Alcoa reported a loss of $49m, or $0.26 per share, in the third quarter of 2020.
Revenue up sequentially
Revenue grew 9.74% quarter-over-quarter to $3.1m from $2.83m and 31.18% year-over-year from $2.37m.
“The strategic work we’ve been implementing across our company has helped us effectively capture the benefits from very strong market fundamentals and deliver another excellent quarter with record profitability,” said Alcoa president and CEO Roy Harvey in a news release accompanying the financial report.
Company announces dividend
Alcoa announced a quarterly cash dividend of $0.10 per share and said it will repurchase $500m worth of shares. The company previous announced a $150m share buyback plan.
Alcoa expects double-digit growth year-over-year from its aluminum segment for all of 2021 as global demand exceeds 2020 levels by 10% and surpasses pre-pandemic levels. But the company anticipates bauxite production to decline by one million dry metric tonnes (MT) to between 49 MT and 50 MT. Alcoa attributed the decline primarily to reduced demand resulting from an unloader outage at its Alumar refinery in Brazil.
The company is continuing to seek a resolution regarding its San Ciprian aluminum smelter in Spain, where workers went on strike on 27 September and blocked shipments of the metal.
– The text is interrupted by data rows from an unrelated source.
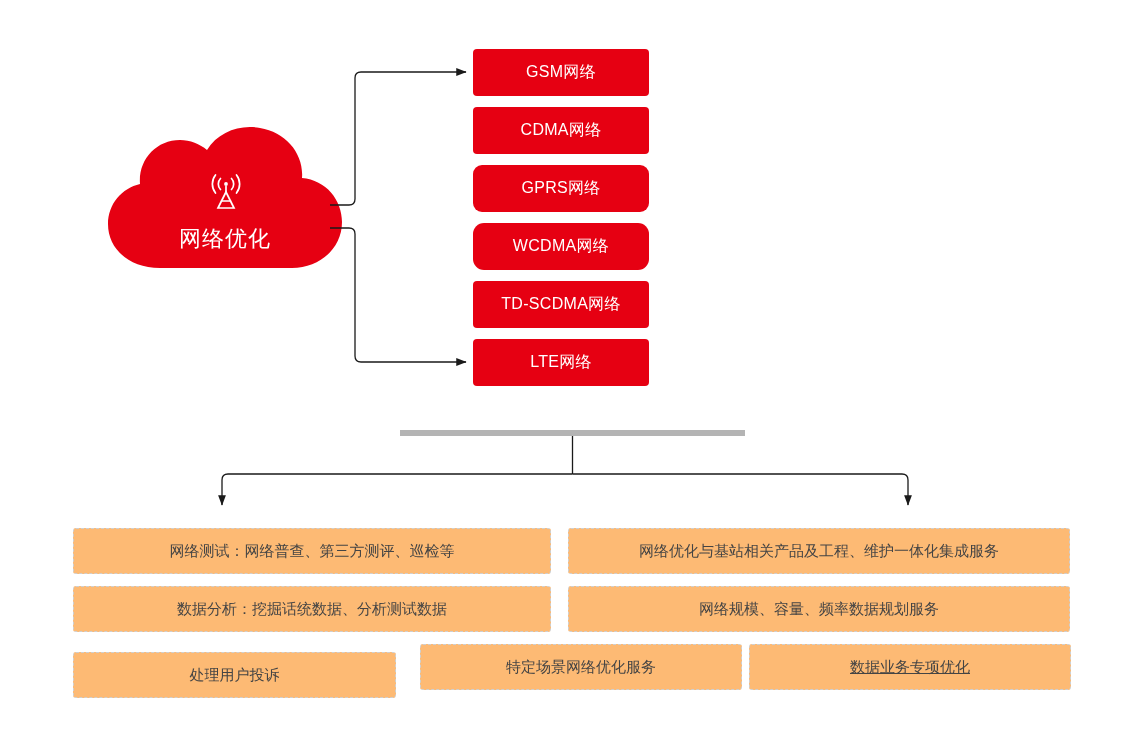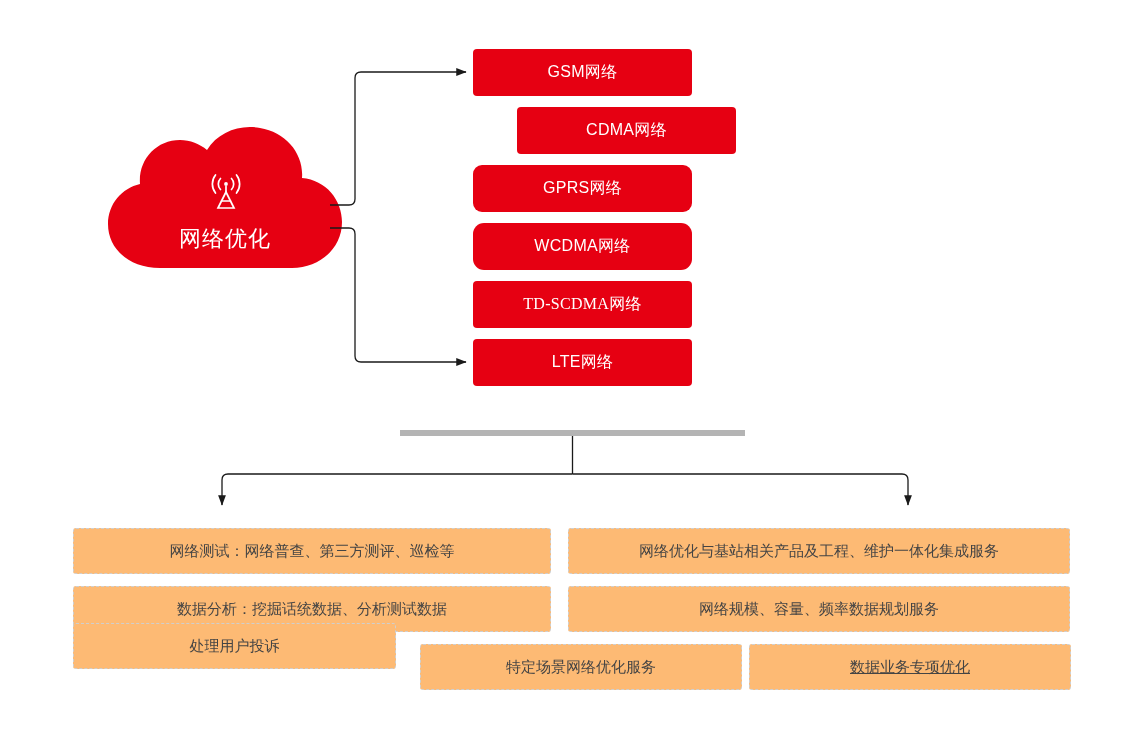"GSM网络" .net-box { width: 219px -> 176px }
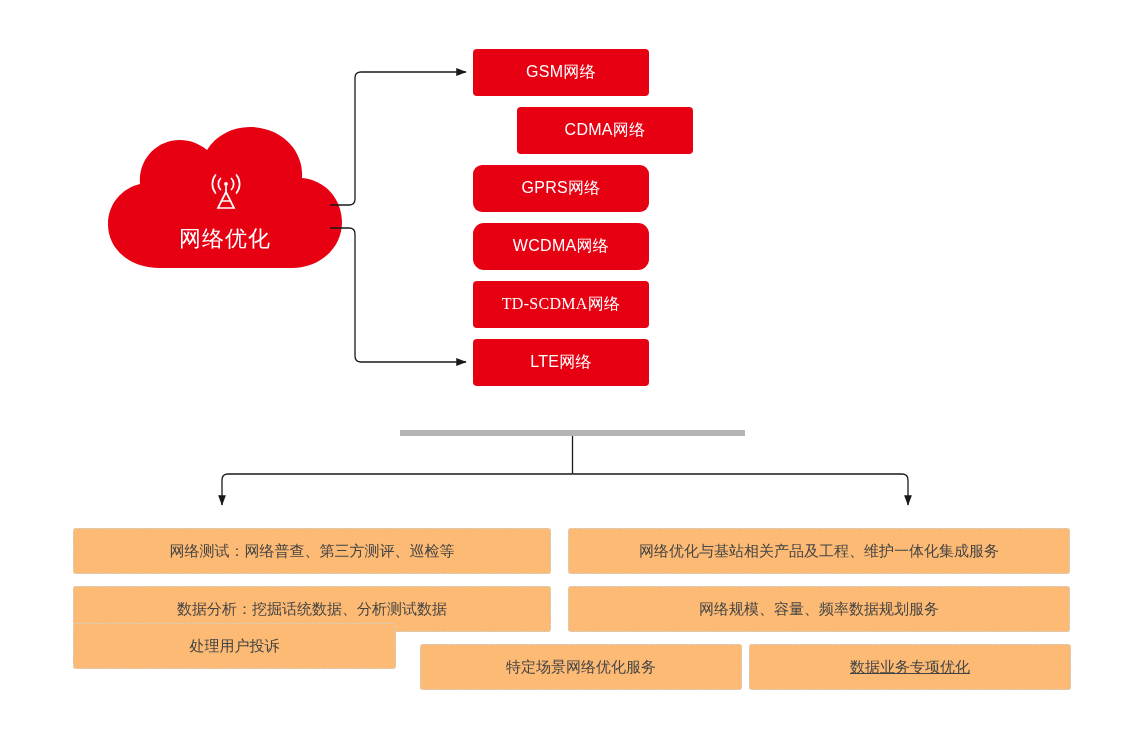"CDMA网络" div.net-box { margin-left: 44px -> none }
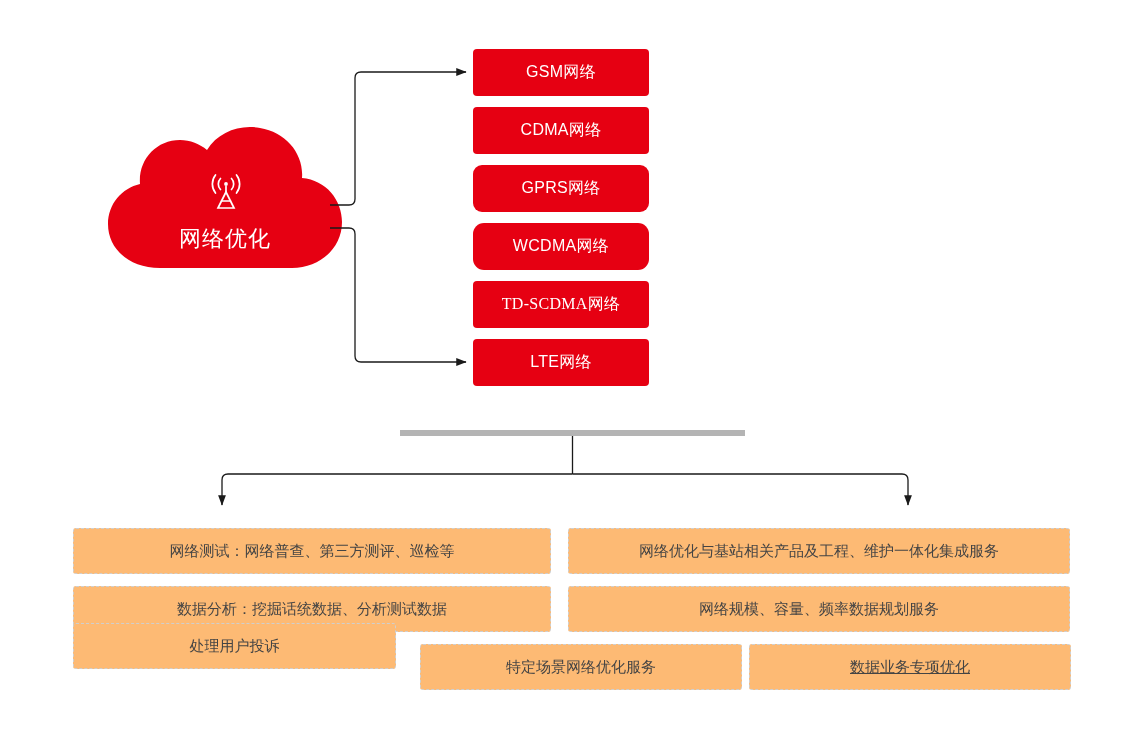"TD-SCDMA网络" div.net-box { font-family: Liberation Serif, serif -> none }
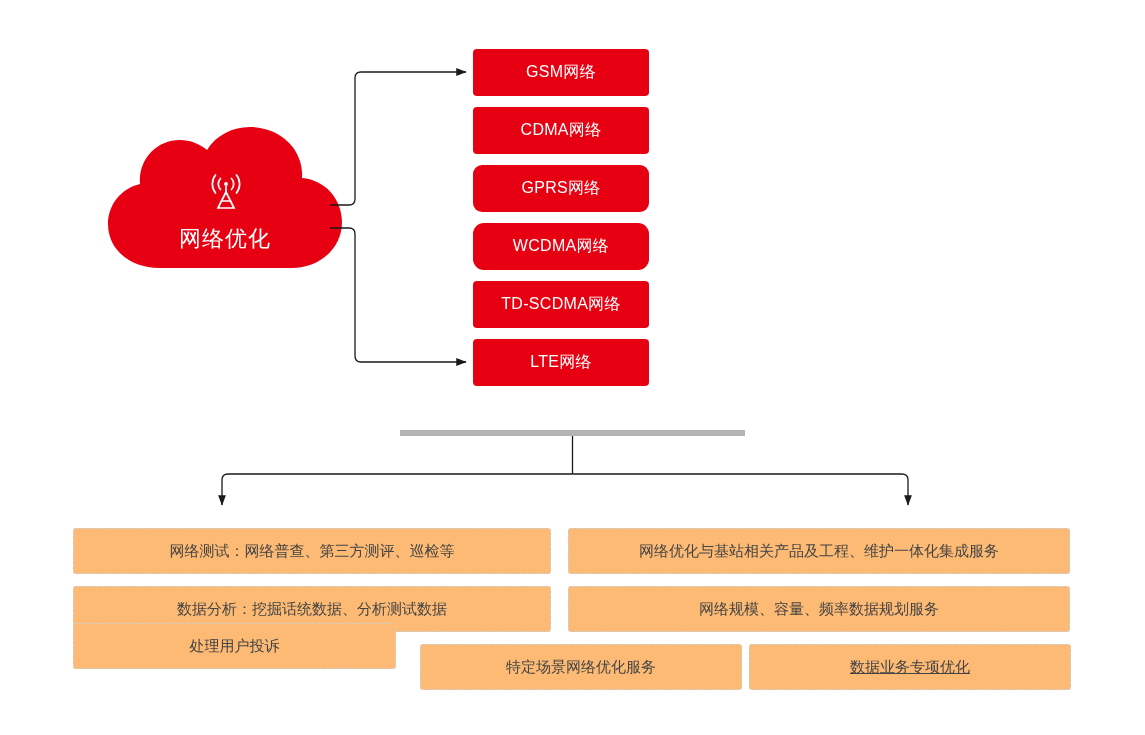"处理用户投诉" div.svc-box { top: 623px -> 652px }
Alcoa is attempting to sell the smelter to a third party due to high power costs which, the company says, exceed averages for smelters globally and especially in the European Union.
Q4 income could fall by $90m
For the fourth quarter, the company is projecting a potential $90m income decline due to higher power and raw materials costs and a 52 MT reduction in aluminum shipments. During the third quarter, aluminum shipments declined 6% on a quarterly basis.
Alcoa cited the decline on accumulated inventory sales at the San Ciprian smelter and a lack of Canadian railcar activity for Canadian plants as causes. European value-add aluminum product shipments dipped 5% quarter-over-quarter due to usual seasonal declines, the company said.
Production review continues
Alcoa is continuing a five-year review of its production assets. The firm said it has addressed 700,000 MT of global aluminum smelting capacity since launching the review in 2019.
As part of the review, the company has completed a curtailment at its Italco smelter in Washington state, repowered its Portland aluminum smelter in Australia, and restarted 268,000 MT of capacity at the Alumar smelter in Brazil.
Moving towards 2022, the company warned that it still faces uncertainty as the Covid-19 pandemic continues.
Alcoa’s future activities could include alumina production. The company is evaluating a potential joint development with Australia’s FYI resources. The agreement was announced in a 30 September news release.
If development project goes ahead, Alcoa could produce highly sought alumina for use in LED lighting and lithium batteries deployed in electric vehicles.